Владимир смотрел, как отец и брат скрываются за пеленой воды, чувствуя, как голодный ужас вонзает острые клыки в его сердце. Втроем они не раз сталкивались с пугающими и смертельно опасными духами и тварями, но всегда выходили если не победителями, то хотя бы хранителями статус-кво, если противник оказывался слишком силен и уничтожить его навсегда не удавалось. В такие минуты Владимир боялся, но на его месте испуг испытывал бы любой здравомыслящий человек. Знания, навыки и опыт не убивали страх – они просто позволяли взять его под контроль, загнать в самую глубину сознания и заставить служить. Владимир никогда не переживал за Николая Васильевича и Петра – в его представлении они были неуязвимы. Быть может, брат в меньшей степени, но для того отец и присматривает за ним. И вот сейчас, глядя на исчезающие фигуры, ужас охватил младшего Корсакова от одной только мысли: «Я могу их больше никогда не увидеть!»
Слова оказались пророческими.
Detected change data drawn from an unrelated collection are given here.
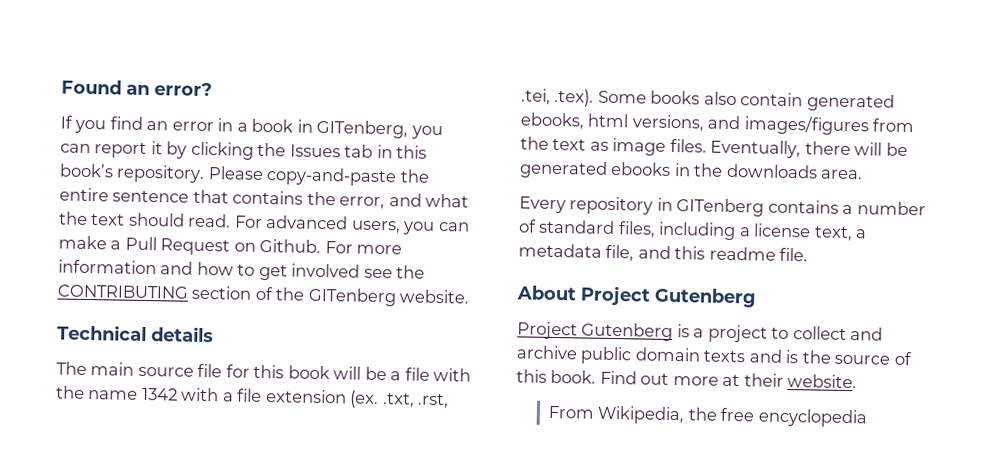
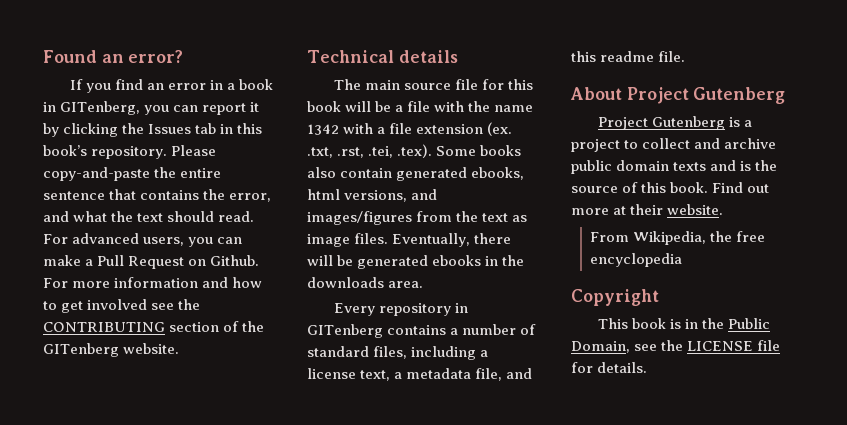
(867, 418) none -> [571,289,659,306] [598,318,771,329] [571,340,781,353] [571,362,648,373] // Copyright // This book is in the Public Domain, see the LICENSE file for details.

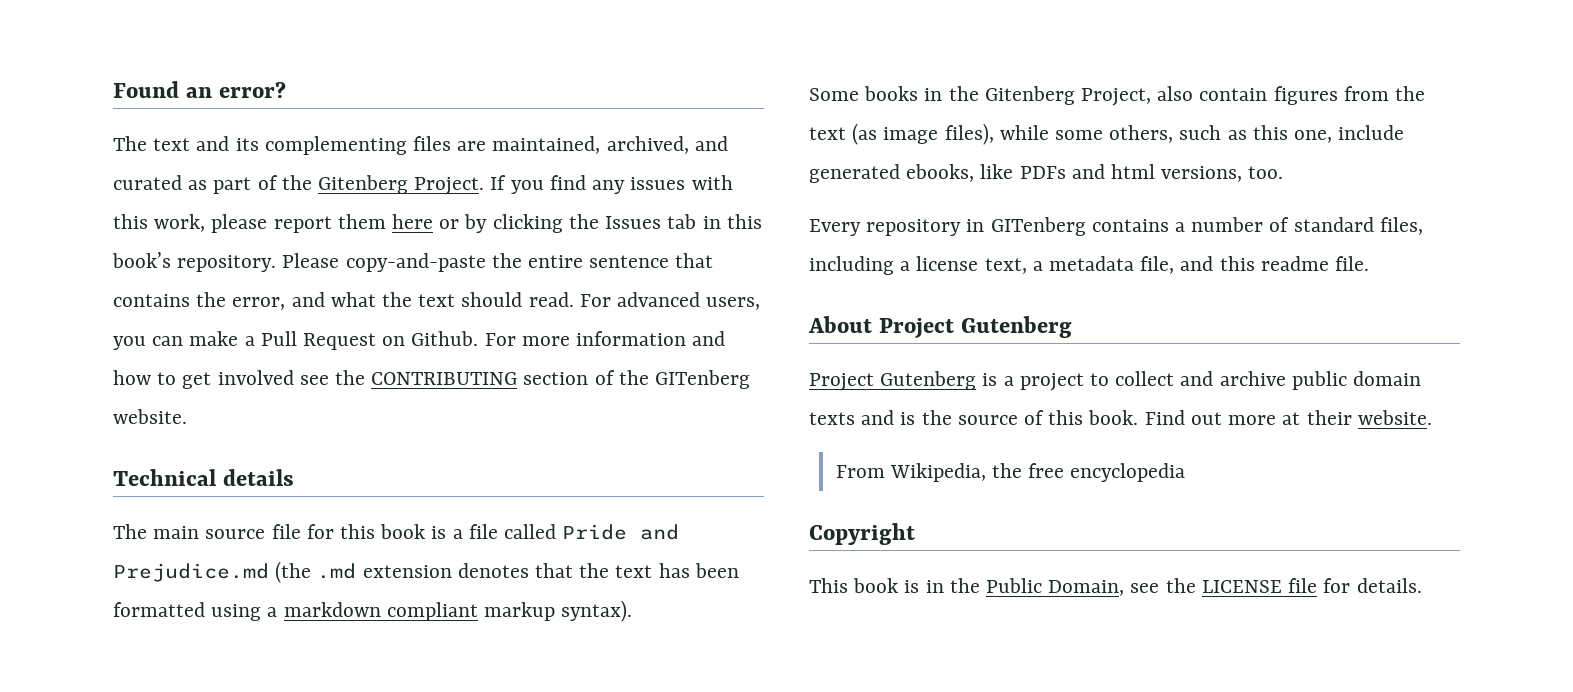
[70,79,274,93] [43,101,260,115] If you find an error in a book in GITenberg, you can report it -> [113,136,728,155] [113,175,733,195] [113,214,460,233] The text and its complementing files are maintained, archived, and curated as part of the Gitenberg Project. If you find any issues with this work, please report them here or
[345,101,534,112] [307,122,513,136] [307,144,522,158] [307,167,525,181] [307,189,438,202] [307,211,528,225] [307,233,512,247] [307,255,525,269] [307,277,424,288] will be a file with the name 1342 with a file extension (ex. .txt, .rst, .tei, .tex). Some books also contain generated ebooks, html versions, and images/figures from the text as image files. Eventually, there will be generated ebooks in the downloads area. -> [431,524,680,540] [113,561,739,583] [113,600,633,622] [809,86,1426,106] [809,123,1405,145] [809,164,1284,183] is a file called Pride and Prejudice.md (the .md extension denotes that the text has been formatted using a markdown compliant markup syntax). // Some books in the Gitenberg Project, also contain figures from the text (as image files), while some others, such as this one, include generated ebooks, like PDFs and html versions, too.

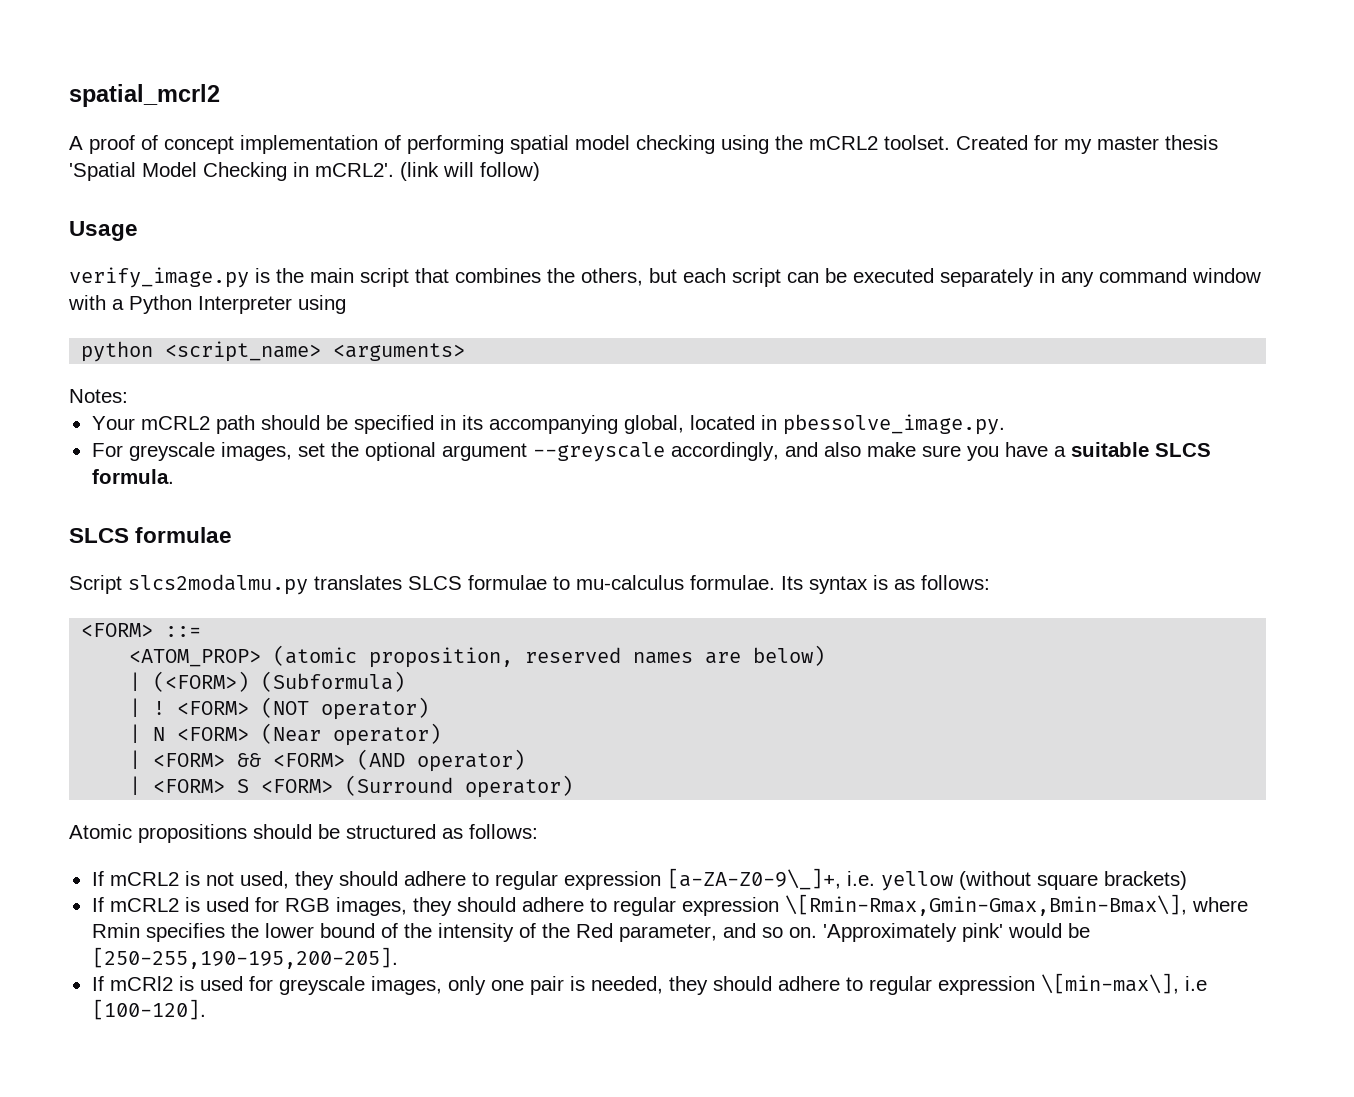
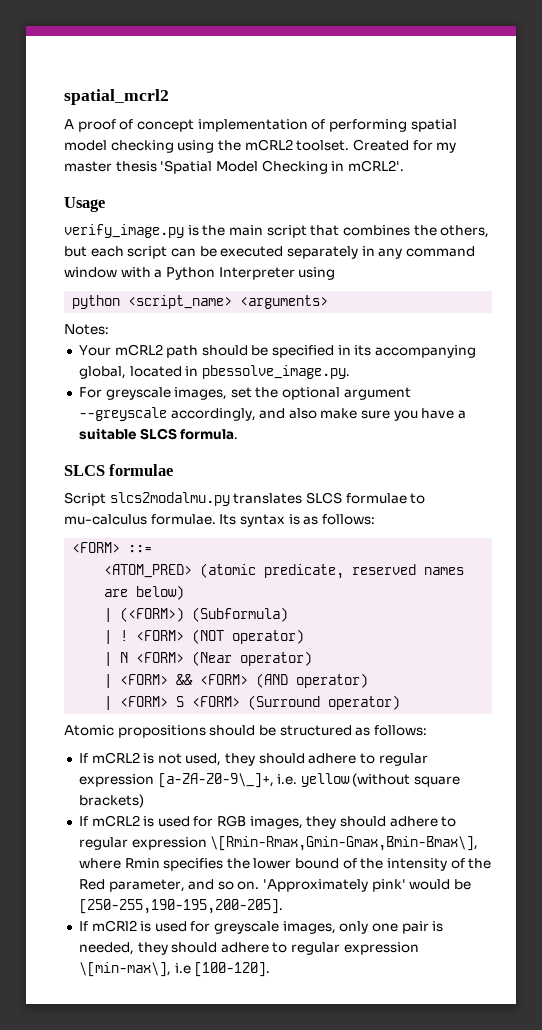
[400,162,540,181] (link will follow) -> (404, 166) none
[129,645,514,668] <ATOM_PROP> (atomic proposition, -> [104,563,345,579] <ATOM_PRED> (atomic predicate,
Вот только, как ни силился Владимир вспомнить, что произошло после того, как его близкие скрылись из виду, память упорно отказывалась служить ему. Иногда Корсакову казалось, что эта потеря стала платой за обретенный против собственной воли дар, эдаким наказанием с привкусом горькой иронии. Сейчас он мог коснуться человека или предмета и своими глазами увидеть их самые сокровенные тайны, но собственные воспоминания о, быть может, самом важном и страшном событии в его жизни скрывались словно за надежно запертой дверью. Лишь иногда, провалившись в глубокий сон, он видел фигуру, выступившую из водопада, ощущение падения, непроглядную тьму огромной пещеры – и ледяной взгляд неведомого существа, смотрящий на него из этой тьмы.
Смоленск, июнь 1881 года
– Вот уж нет! – объявила Милица Корсакова, чеканя каждый слог. – Это мой дом! Моя семья! И я точно не собираюсь оставить их и бежать!
Владимир догадывался, что убедить мать уехать из Смоленска будет сложно, практически невозможно. Но сдаваться он не собирался.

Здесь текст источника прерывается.